[TASK GOAL] Please give back only the lines below from the one containing "height: 936px;" to the one containing "border-collapse: collapse;", each repeated word for word, both ends included.
== Segment start ==
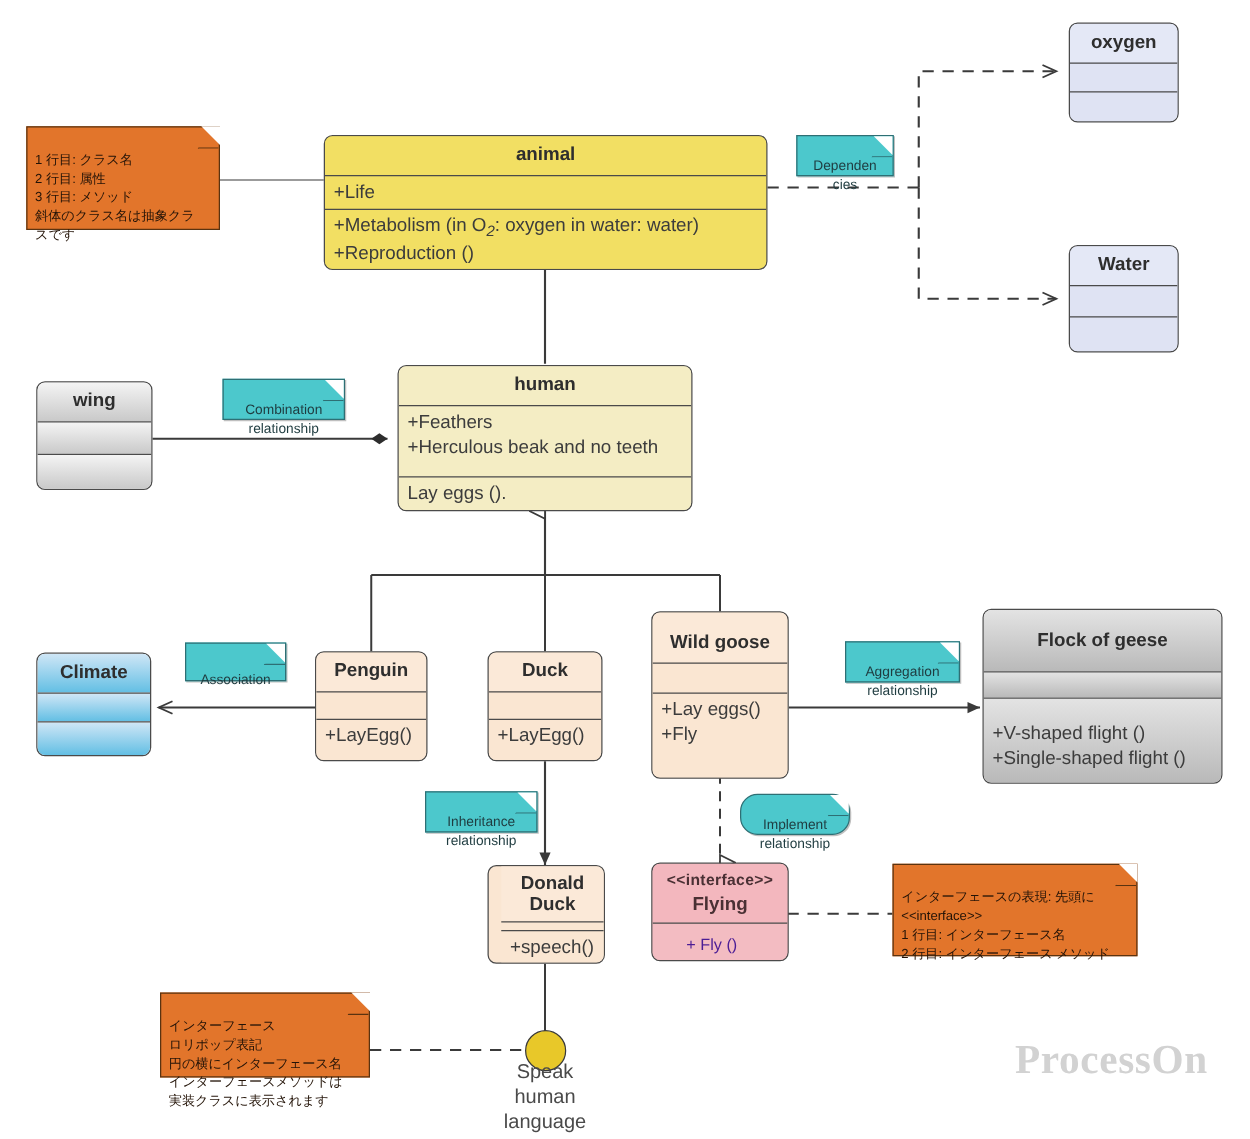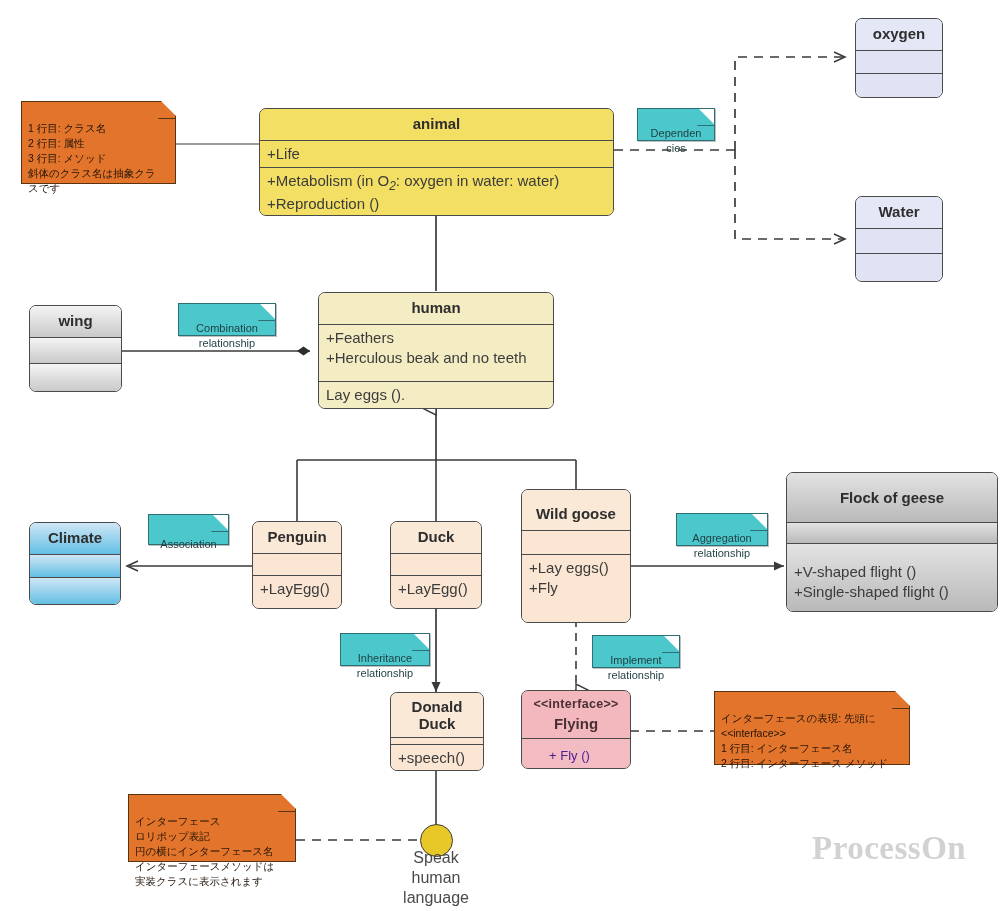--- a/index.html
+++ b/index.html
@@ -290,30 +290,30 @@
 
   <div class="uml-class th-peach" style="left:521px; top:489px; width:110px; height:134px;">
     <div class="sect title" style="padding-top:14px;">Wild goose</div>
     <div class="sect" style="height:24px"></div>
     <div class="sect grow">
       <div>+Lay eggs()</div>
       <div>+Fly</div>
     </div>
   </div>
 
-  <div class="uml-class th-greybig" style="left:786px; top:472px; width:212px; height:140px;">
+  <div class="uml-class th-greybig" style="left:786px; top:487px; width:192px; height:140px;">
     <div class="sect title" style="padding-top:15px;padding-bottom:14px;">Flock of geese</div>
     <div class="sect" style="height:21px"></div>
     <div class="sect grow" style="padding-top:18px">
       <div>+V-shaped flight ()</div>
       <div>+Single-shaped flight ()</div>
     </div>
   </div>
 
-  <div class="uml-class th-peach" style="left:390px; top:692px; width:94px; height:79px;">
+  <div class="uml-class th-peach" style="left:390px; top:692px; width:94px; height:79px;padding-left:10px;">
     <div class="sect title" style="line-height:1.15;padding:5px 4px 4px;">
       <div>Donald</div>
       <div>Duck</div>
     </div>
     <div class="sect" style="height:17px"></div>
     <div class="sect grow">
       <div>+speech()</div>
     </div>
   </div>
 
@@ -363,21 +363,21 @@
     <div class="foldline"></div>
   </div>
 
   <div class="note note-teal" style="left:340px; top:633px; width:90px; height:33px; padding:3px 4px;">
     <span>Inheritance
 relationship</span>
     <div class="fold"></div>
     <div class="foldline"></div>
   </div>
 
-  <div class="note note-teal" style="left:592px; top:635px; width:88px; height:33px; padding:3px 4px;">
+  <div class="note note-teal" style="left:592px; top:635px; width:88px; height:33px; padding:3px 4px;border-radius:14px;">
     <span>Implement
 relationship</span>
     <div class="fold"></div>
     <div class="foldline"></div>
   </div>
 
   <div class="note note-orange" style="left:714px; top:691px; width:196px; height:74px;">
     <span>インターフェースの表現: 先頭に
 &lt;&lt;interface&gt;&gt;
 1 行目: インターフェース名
== Segment end ==
== Segment start ==
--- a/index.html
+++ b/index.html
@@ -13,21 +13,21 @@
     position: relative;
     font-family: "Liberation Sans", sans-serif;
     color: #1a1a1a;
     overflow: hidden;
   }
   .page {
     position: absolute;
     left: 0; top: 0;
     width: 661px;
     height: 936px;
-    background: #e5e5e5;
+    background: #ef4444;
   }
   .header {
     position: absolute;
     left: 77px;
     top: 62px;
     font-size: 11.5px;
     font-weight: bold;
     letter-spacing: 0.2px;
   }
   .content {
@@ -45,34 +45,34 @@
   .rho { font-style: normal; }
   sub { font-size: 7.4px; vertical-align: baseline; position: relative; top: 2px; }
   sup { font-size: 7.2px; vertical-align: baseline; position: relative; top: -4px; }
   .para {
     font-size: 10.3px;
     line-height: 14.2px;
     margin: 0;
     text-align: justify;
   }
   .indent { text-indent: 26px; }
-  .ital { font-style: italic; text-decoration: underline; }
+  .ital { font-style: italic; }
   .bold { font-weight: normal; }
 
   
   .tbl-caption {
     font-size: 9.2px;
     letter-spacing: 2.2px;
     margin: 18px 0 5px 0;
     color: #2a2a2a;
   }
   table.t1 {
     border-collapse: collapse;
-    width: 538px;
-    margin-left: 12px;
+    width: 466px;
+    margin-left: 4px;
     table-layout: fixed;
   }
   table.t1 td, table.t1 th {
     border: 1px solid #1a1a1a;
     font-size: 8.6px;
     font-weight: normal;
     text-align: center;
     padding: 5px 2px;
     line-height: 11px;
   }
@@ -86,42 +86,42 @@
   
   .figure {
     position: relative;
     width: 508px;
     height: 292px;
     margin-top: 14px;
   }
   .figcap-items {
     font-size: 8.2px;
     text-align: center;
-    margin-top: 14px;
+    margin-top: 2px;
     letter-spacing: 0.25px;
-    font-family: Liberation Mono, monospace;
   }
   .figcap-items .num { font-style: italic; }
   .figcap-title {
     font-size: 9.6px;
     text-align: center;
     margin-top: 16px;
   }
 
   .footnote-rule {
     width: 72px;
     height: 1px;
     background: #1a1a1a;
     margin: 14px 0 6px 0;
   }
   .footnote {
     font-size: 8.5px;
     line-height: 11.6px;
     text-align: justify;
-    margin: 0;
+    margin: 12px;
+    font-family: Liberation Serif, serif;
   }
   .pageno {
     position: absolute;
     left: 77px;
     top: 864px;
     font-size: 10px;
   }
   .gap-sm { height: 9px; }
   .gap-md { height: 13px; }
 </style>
== Segment end ==
[ANSWER]
     height: 936px;
-    background: #e5e5e5;
+    background: #ef4444;
   }
   .header {
     position: absolute;
     left: 77px;
     top: 62px;
     font-size: 11.5px;
     font-weight: bold;
     letter-spacing: 0.2px;
   }
   .content {
@@ -45,34 +45,34 @@
   .rho { font-style: normal; }
   sub { font-size: 7.4px; vertical-align: baseline; position: relative; top: 2px; }
   sup { font-size: 7.2px; vertical-align: baseline; position: relative; top: -4px; }
   .para {
     font-size: 10.3px;
     line-height: 14.2px;
     margin: 0;
     text-align: justify;
   }
   .indent { text-indent: 26px; }
-  .ital { font-style: italic; text-decoration: underline; }
+  .ital { font-style: italic; }
   .bold { font-weight: normal; }
 
   
   .tbl-caption {
     font-size: 9.2px;
     letter-spacing: 2.2px;
     margin: 18px 0 5px 0;
     color: #2a2a2a;
   }
   table.t1 {
     border-collapse: collapse;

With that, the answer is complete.